NBY Form 3: Lazar Purchases Convertible Preferred Equivalent to 77M Common
Rhea-AI Filing Summary
NovaBay Pharmaceuticals reported that David E. Lazar, the company's Chief Executive Officer and a director, agreed to purchase convertible preferred stock that converts into a substantial number of common shares. Under the securities purchase agreement, Mr. Lazar acquired 481,250 shares of Series D Convertible Preferred Stock at $20.00 per share for $3,850,000 and agreed to purchase 268,750 shares of Series E Convertible Preferred Stock at $20.00 per share in a subsequent closing for $2,150,000. Each Series D and Series E share converts into 160 shares of common stock, and the Series D closing resulted in conversion rights to 77,000,000 common shares. The Series D is perpetual and convertible at the holder’s option, while the Series E purchase is subject to closing conditions.
Positive
- Insider alignment: The CEO and director made a significant personal investment, buying Series D preferred for $3,850,000 and committing to Series E for $2,150,000.
- Convertible structure provides flexibility: The preferred shares convert into common stock at the holders option, offering liquidity and strategic flexibility to the reporting person.
Negative
- Potential material dilution: Series D converts into 77,000,000 common shares, which is a large issuance relative to typical public-company float.

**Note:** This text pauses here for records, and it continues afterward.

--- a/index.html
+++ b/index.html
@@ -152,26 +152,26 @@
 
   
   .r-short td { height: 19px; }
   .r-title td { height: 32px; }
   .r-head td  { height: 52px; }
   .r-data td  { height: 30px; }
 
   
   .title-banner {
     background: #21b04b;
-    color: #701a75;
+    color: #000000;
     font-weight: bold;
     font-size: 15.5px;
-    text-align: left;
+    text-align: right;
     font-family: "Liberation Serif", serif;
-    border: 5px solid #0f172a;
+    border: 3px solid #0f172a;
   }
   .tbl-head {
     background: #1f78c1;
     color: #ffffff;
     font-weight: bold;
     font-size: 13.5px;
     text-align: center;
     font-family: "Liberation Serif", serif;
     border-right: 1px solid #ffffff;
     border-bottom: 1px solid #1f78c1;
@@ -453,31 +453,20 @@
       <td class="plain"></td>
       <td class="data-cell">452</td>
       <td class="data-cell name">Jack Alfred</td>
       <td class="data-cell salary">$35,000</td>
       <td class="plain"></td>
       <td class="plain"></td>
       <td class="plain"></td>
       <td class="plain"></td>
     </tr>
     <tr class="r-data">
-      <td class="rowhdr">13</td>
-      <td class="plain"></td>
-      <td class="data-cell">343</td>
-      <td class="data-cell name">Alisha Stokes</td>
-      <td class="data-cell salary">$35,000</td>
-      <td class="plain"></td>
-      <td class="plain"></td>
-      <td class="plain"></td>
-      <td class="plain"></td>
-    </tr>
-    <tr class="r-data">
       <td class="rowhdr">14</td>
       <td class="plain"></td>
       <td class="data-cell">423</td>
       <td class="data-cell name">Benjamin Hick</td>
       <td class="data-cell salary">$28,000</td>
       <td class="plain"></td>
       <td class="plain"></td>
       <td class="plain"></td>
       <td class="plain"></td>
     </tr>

- Pending financing conditional: The Series E purchase is subject to closing conditions, meaning the full committed stake is not yet finalized.
Insights
TL;DR: CEO's large preferred-stock purchase creates potential for significant equity dilution but signals substantial insider commitment.
The reporting shows the CEO and director executed a private purchase of convertible preferred securities totaling $3.85 million at initial close with a further $2.15 million commitment pending. The convertible terms—160 common shares per preferred share—mean the Series D acquired converts into 77,000,000 common shares if converted, an amount that is clearly material to the companys equity base. This transaction is economically significant for both ownership structure and potential future dilution if conversion occurs. The pending Series E closing adds conditional upside to the insider stake.
TL;DR: Insider purchase by CEO/director raises alignment with shareholders but requires scrutiny of voting, ownership limits, and conversion controls.
The form identifies Mr. Lazar as Director, Chief Executive Officer, and a 10% owner, indicating a prominent insider role. The acquisition via preferred shares that are perpetual and convertible at the holders option can shift control or influence depending on conversion and any ownership limitations referenced. The outstanding conversion capacity and the conditional Series E closing merit attention to governance provisions, anti-dilution mechanisms, and any restrictions on conversion to ensure minority shareholder protections remain intact.
Insider Trade Summary
| Type | Security | Shares | Price | Value |
|---|---|---|---|---|
| holding | Series D Convertible Preferred Stock | -- | -- | -- |
| holding | Common Stock | -- | -- | -- |
Footnotes (1)
- No shares of Common Stock are beneficially owned. On August 19, 2025, David E. Lazar (the "Reporting Person") and NovaBay Pharmaceuticals, Inc. (the "Company"), entered into a securies purchase agreement pursuant to which the Reporting Person will acquire (i) an aggregate of 481,250 shares of the Company's Series D Convertible Preferred Stock (the "Series D Preferred Stock") at a price of $20.00 per share and (ii) an aggregate of 268,750 shares of the Company's Series E Convertible Preferred Stock (the "Series E Preferred Stock") at a price of $20.00 per share. Each share of Series D Preferred Stock is convertible into 160 shares of the Company's Common Stock at any time, subject to certain ownership limitations. The initial closing took place on August 19, 2025, whereby the Reporting Person acquired 481,250 shares of Series D Preferred Stock for a total purchase price of $3,850,000. The Reporting Person will acquire the shares of Series E Preferred Stock at a subsequent closing, subject to satisfaction of certain closing conditions, for a total purchase price of $2,150,000. Each share of Series E Preferred Stock will be convertible into 160 shares of the Company's Common Stock at any time, subject to certain ownership limitations. The Series D Preferred Stock is perpetual and therefore has no expiration date. The shares of Series D Preferred Stock are convertible at the option of the Reporting Person for no additional consideration.